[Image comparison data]
§
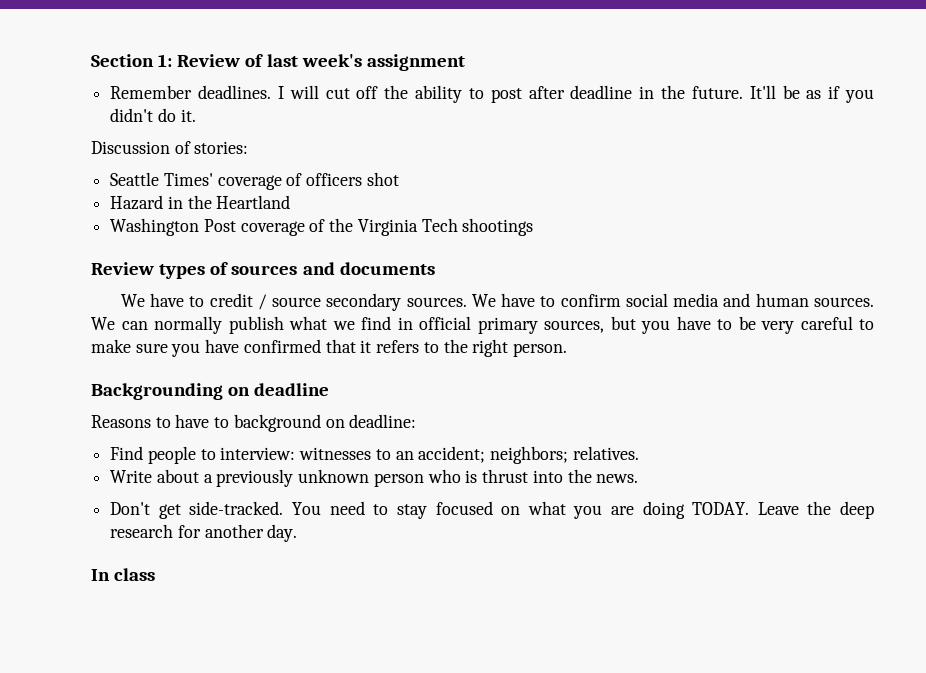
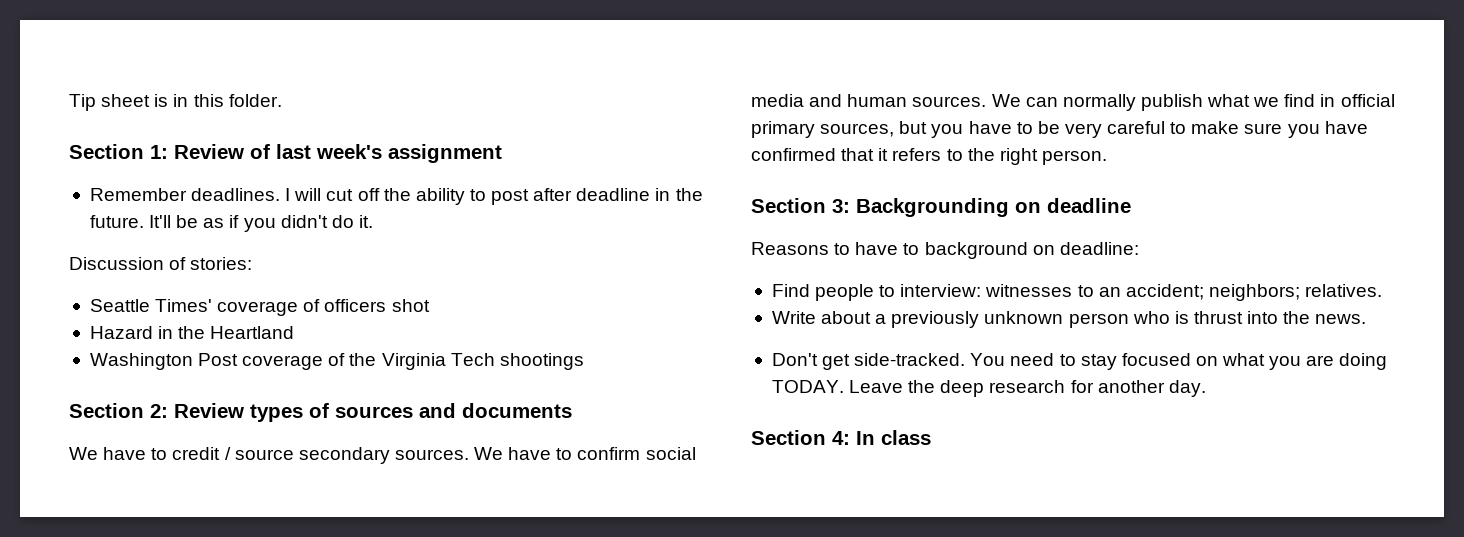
+ Tip sheet is in this folder.
- Review types of sources and documents
+ Section 2: Review types of sources and documents
- Backgrounding on deadline
+ Section 3: Backgrounding on deadline
- In class
+ Section 4: In class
§
Return each record as written, minus its images.

+ Tip sheet is in this folder.
- Review types of sources and documents
+ Section 2: Review types of sources and documents
- Backgrounding on deadline
+ Section 3: Backgrounding on deadline
- In class
+ Section 4: In class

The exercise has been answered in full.